Leia a íntegra da resposta da Fundação Bienal:
A Fundação Bienal de São Paulo, após tomar conhecimento da carta dos artistas quinta-feira, 28 de agosto, recebeu um representante dos signatários. A instituição se compromete a levar ao Conselho a discussão sobre os modelos de participação e captação de recursos internacionais para a realização das mostras futuras.
Veja o comunicado dos curadores da 31ª Bienal de São Paulo:
Nós, os curadores da 31 Bienal de São Paulo, apoiamos os artistas e entendemos sua posição.
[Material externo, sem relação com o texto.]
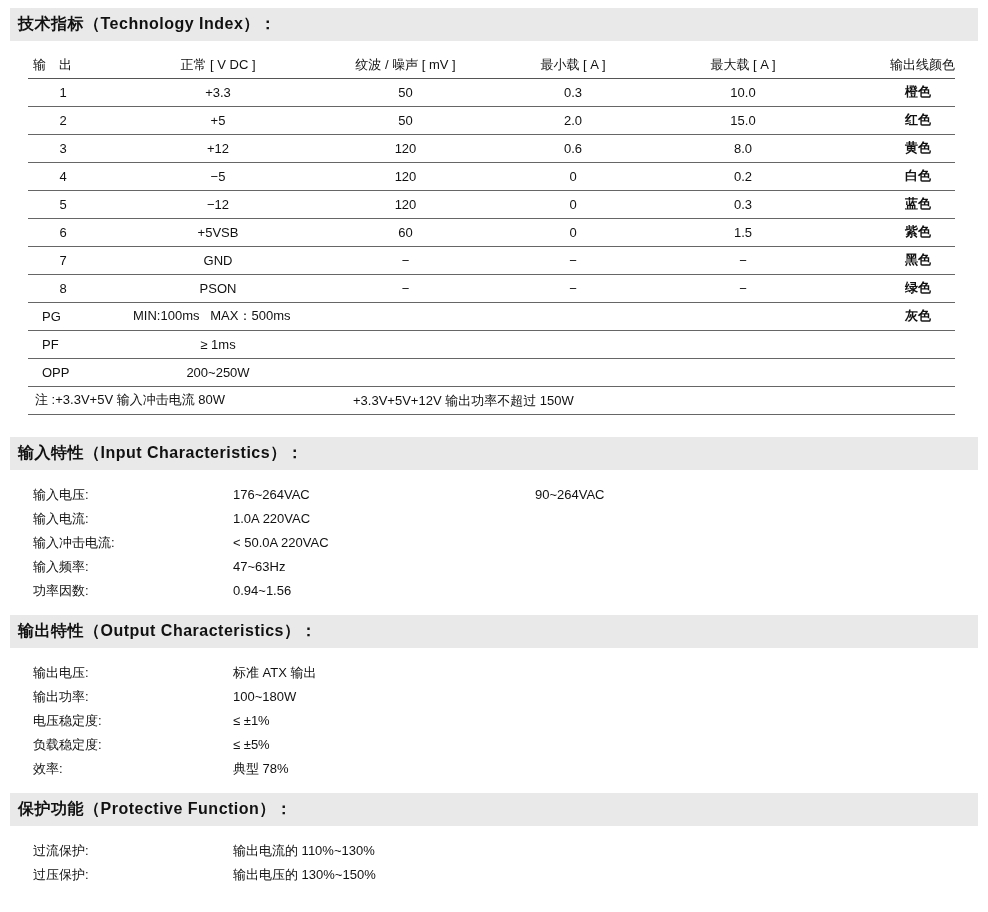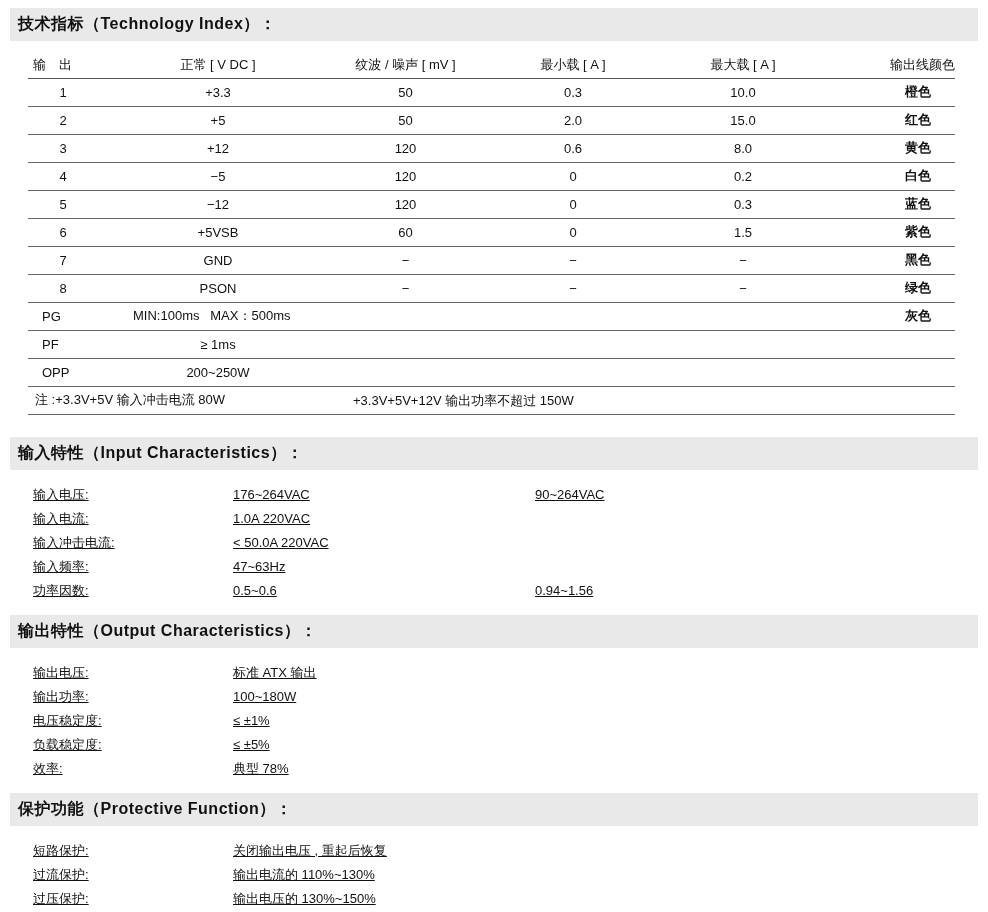--- a/index.html
+++ b/index.html
@@ -59,7 +59,7 @@
   .noterow .note-left  { padding-left: 7px; }
   .noterow .note-right { position: absolute; left: 325px; top: 0; line-height: 28px; }
 
-  .info-list { margin: 13px 10px 0 33px; font-size: 13px; text-decoration: underline; }
+  .info-list { margin: 13px 10px 0 33px; font-size: 13px; }
   .info-row { display: flex; height: 24px; align-items: center; }
   .info-label  { width: 200px; }
   .info-value  { width: 302px; white-space: pre; }

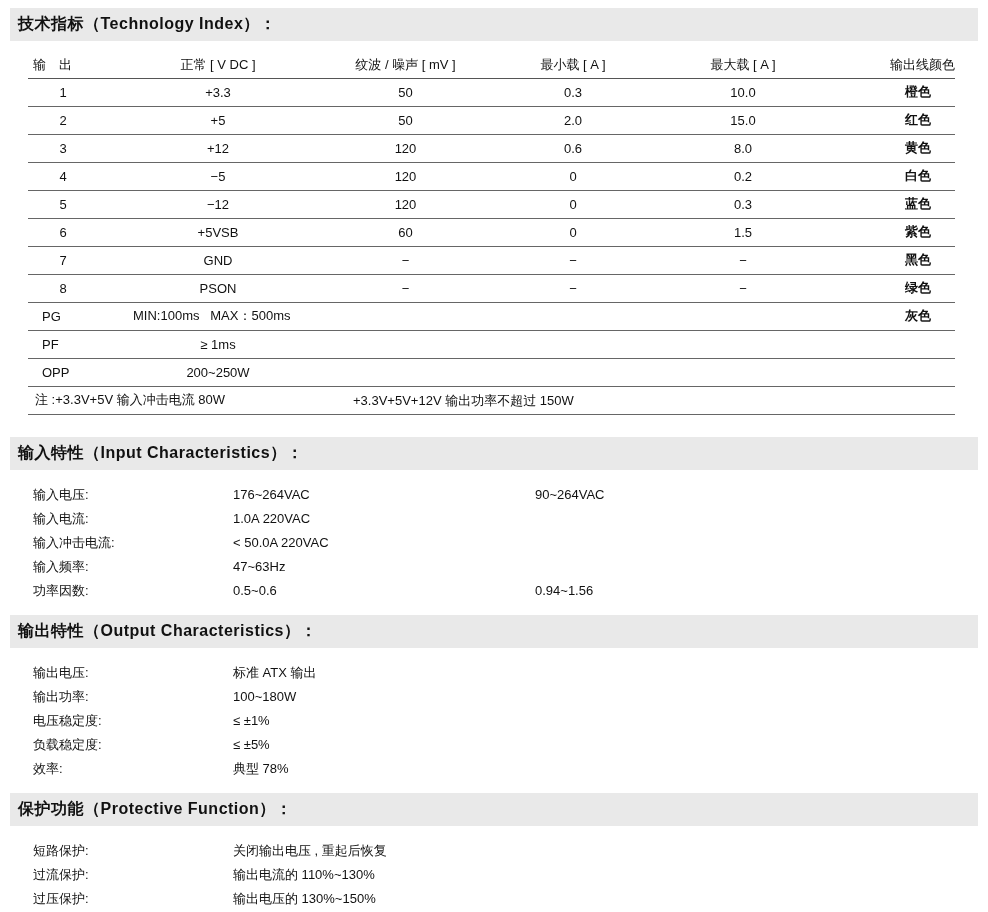--- a/index.html
+++ b/index.html
@@ -208,7 +208,6 @@
     </div>
     <div class="info-row">
       <span class="info-label">功率因数:</span>
-      <span class="info-value">0.5~0.6</span>
       <span class="info-value2">0.94~1.56</span>
     </div>
   </div>

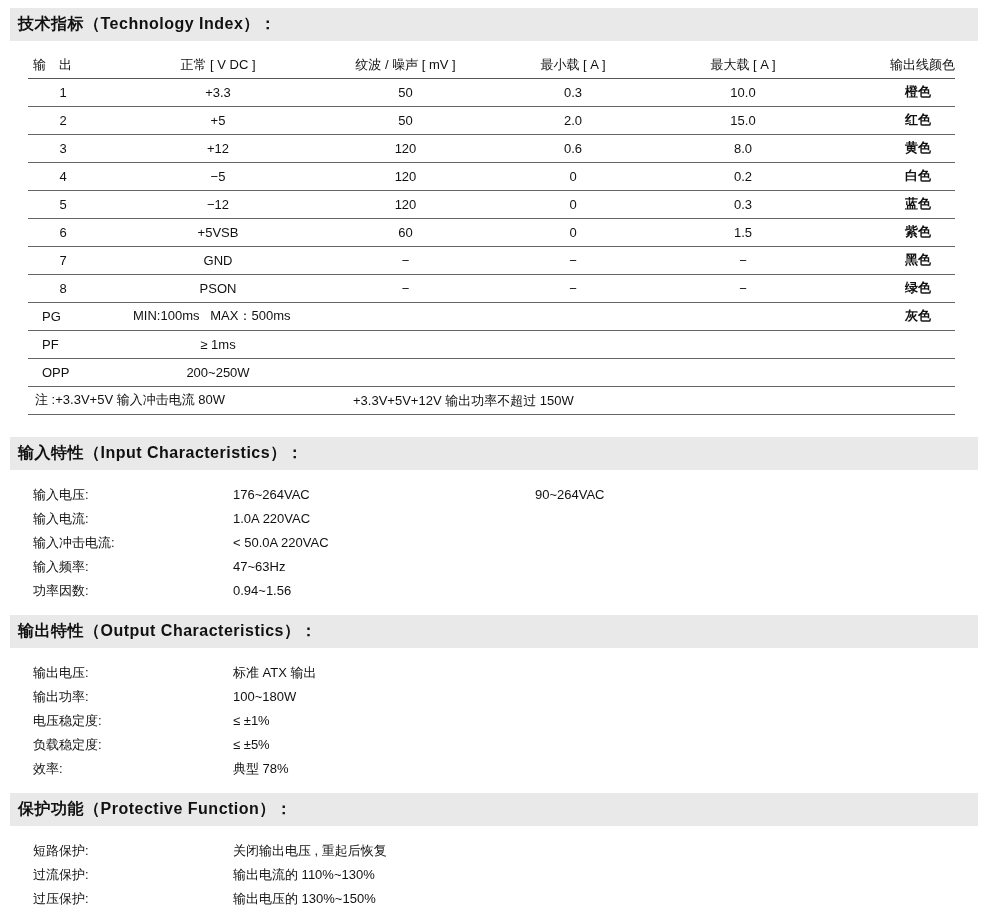--- a/index.html
+++ b/index.html
@@ -243,10 +243,6 @@
   </div>
   <div class="info-list">
     <div class="info-row">
-      <span class="info-label">短路保护:</span>
-      <span class="info-value">关闭输出电压 , 重起后恢复</span>
-    </div>
-    <div class="info-row">
       <span class="info-label">过流保护:</span>
       <span class="info-value">输出电流的 110%~130%</span>
     </div>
Acreditamos que a declaração e a demanda dos artistas deve ser também um gatilho para pensar sobre fontes de financiamento de grandes eventos culturais. Na 31 Bienal, muitos trabalhos buscam mostrar a luta por Justiça no Brasil, na América Latina e em outros lugares do mundo. A ideia de viver numa era de transformações é fundamental para essa Bienal, tempos em que antigos padrões e comportamentos estão esgotados e crenças arraigadas são questionadas. Essas transformações também afetam a relação entre curadores e organizadores de grandes eventos culturais como essa Bienal. No início, aceitamos o tradicional acordo no qual curadores têm liberdade artística e a Fundação é responsável por assuntos financeiros e administrativos. A Fundação Bienal, com muita correção, manteve esse acordo. De nossa parte, ajudamos no financiamento internacional.
No entanto, em consequência dessa situação, junto com outros incidentes e similares eventos, está claro que fontes de financiamento cultural têm um impacto dramático nas suposta "independência" das curadorias e narrativas artísticas de um evento. O financiamento, seja ele estatal, corporativo ou privado, molda de maneira fundamental a forma com que o público recebe o trabalho de artistas e curadores.
Por ser esse ser um tema maior do que a 31 Bienal, pedimos à Fundação que revise suas regras atuais de patrocínio e se certifique de que artistas e curadores concordem com qualquer apoio para seu trabalho que possa ter um impacto em seu conteúdo e recepção.